# WHAT THE TASK ASKS:
The reply should contain every entry below exactly as written, with no images.

# SOURCE INFORMATION:
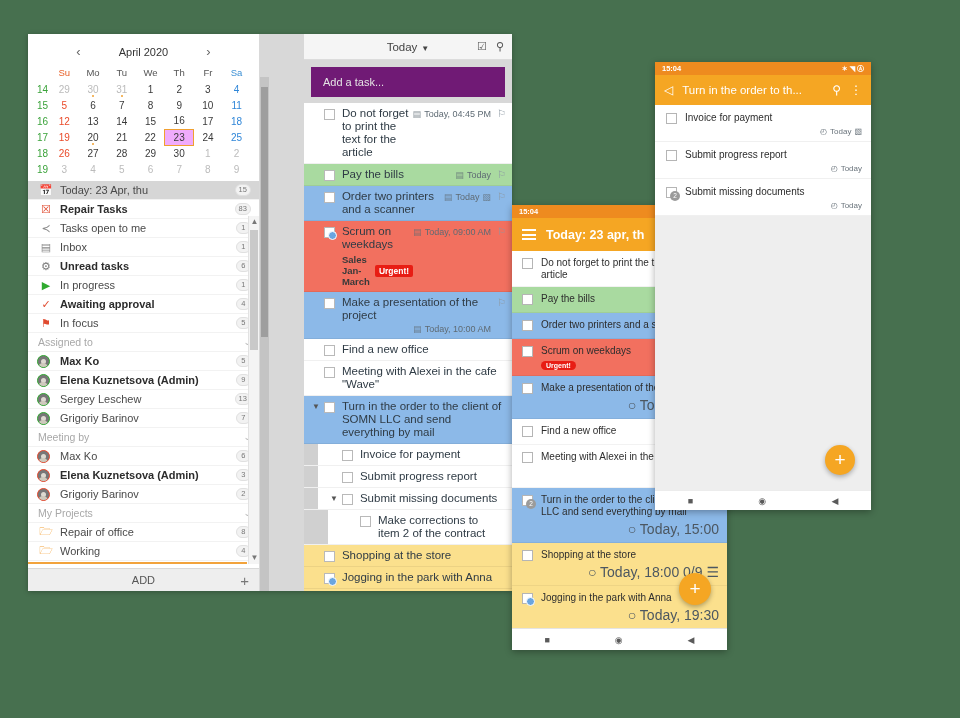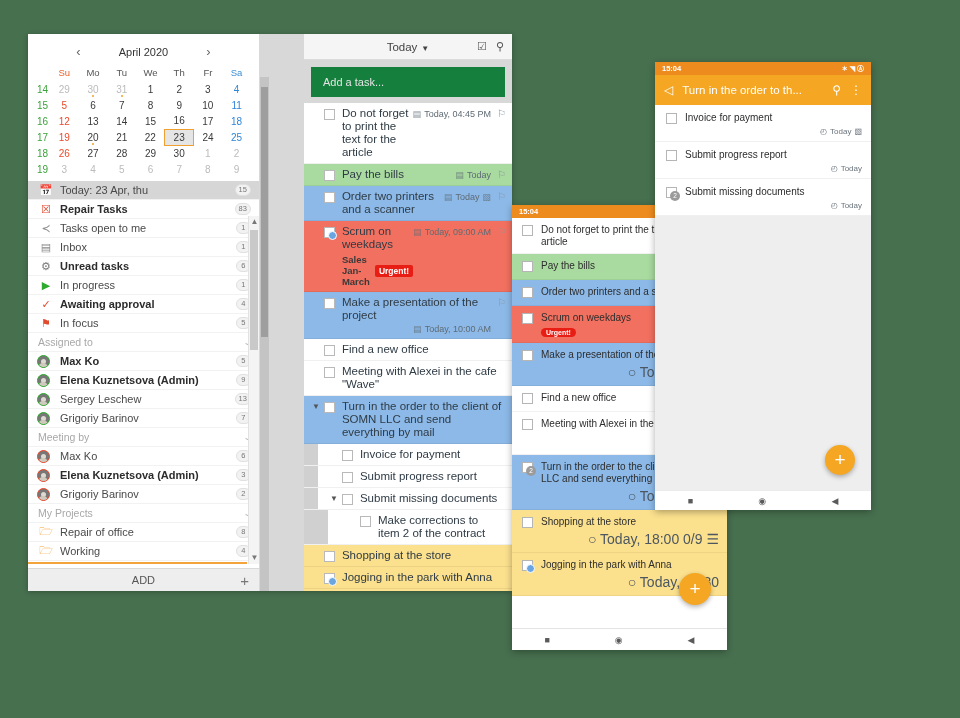--- a/index.html
+++ b/index.html
@@ -136,7 +136,7 @@
   .tp-icons { position: absolute; right: 8px; display: flex; gap: 9px; align-items: center; }
   .tp-icons span { color: #555; font-size: 11px; cursor: pointer; }
   .addtask {
-    margin: 7px 7px 6px 7px; height: 30px; background: #15803d;
+    margin: 7px 7px 6px 7px; height: 30px; background: #701a75;
     display: flex; align-items: center; padding: 0 12px;
     font-size: 11px; color: #e4e4e4; cursor: text;
   }

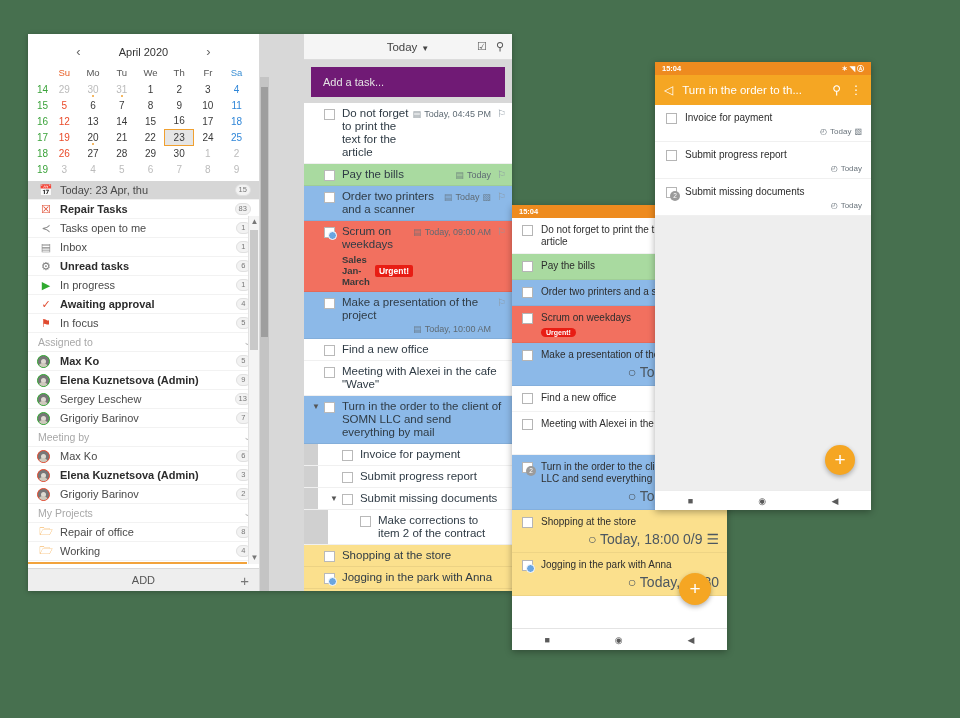--- a/index.html
+++ b/index.html
@@ -53,7 +53,7 @@
   .d-out { color: #bbb; }
   .d-today {
     border: 1.5px solid #f0a030 !important;
-    background: #e5e5e5;
+    background: #f0abfc;
   }
   .dot::after {
     content: ""; position: absolute; left: 50%; margin-left: -1px;

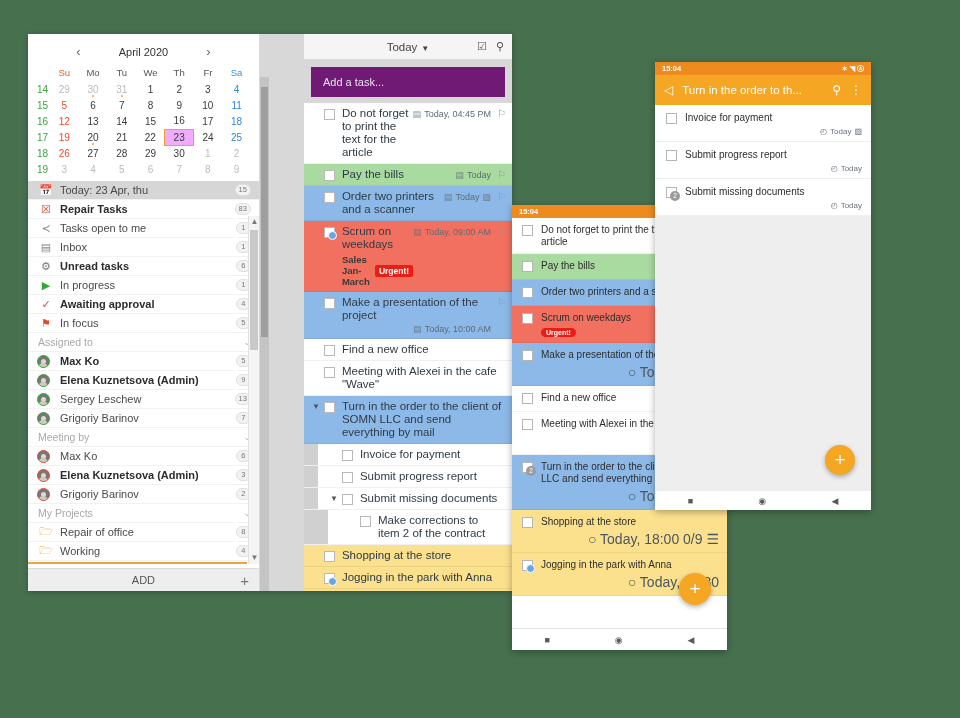--- a/index.html
+++ b/index.html
@@ -685,6 +685,14 @@
     <div class="mstatus">
       <span>15:04</span>
     </div>
+    <div class="mbar">
+      <span class="hamb">
+          <i></i>
+          <i></i>
+          <i></i>
+        </span>
+      <span class="mtitle">Today: 23 apr, th</span>
+    </div>
     <div class="mlist" id="tabletlist">
         <div class="mrow c-white">
           <span class="mcbx"></span>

# SOLVED PROBLEM:
--- a/index.html
+++ b/index.html
@@ -136,7 +136,7 @@
   .tp-icons { position: absolute; right: 8px; display: flex; gap: 9px; align-items: center; }
   .tp-icons span { color: #555; font-size: 11px; cursor: pointer; }
   .addtask {
-    margin: 7px 7px 6px 7px; height: 30px; background: #15803d;
+    margin: 7px 7px 6px 7px; height: 30px; background: #701a75;
     display: flex; align-items: center; padding: 0 12px;
     font-size: 11px; color: #e4e4e4; cursor: text;
   }

--- a/index.html
+++ b/index.html
@@ -53,7 +53,7 @@
   .d-out { color: #bbb; }
   .d-today {
     border: 1.5px solid #f0a030 !important;
-    background: #e5e5e5;
+    background: #f0abfc;
   }
   .dot::after {
     content: ""; position: absolute; left: 50%; margin-left: -1px;

--- a/index.html
+++ b/index.html
@@ -685,6 +685,14 @@
     <div class="mstatus">
       <span>15:04</span>
     </div>
+    <div class="mbar">
+      <span class="hamb">
+          <i></i>
+          <i></i>
+          <i></i>
+        </span>
+      <span class="mtitle">Today: 23 apr, th</span>
+    </div>
     <div class="mlist" id="tabletlist">
         <div class="mrow c-white">
           <span class="mcbx"></span>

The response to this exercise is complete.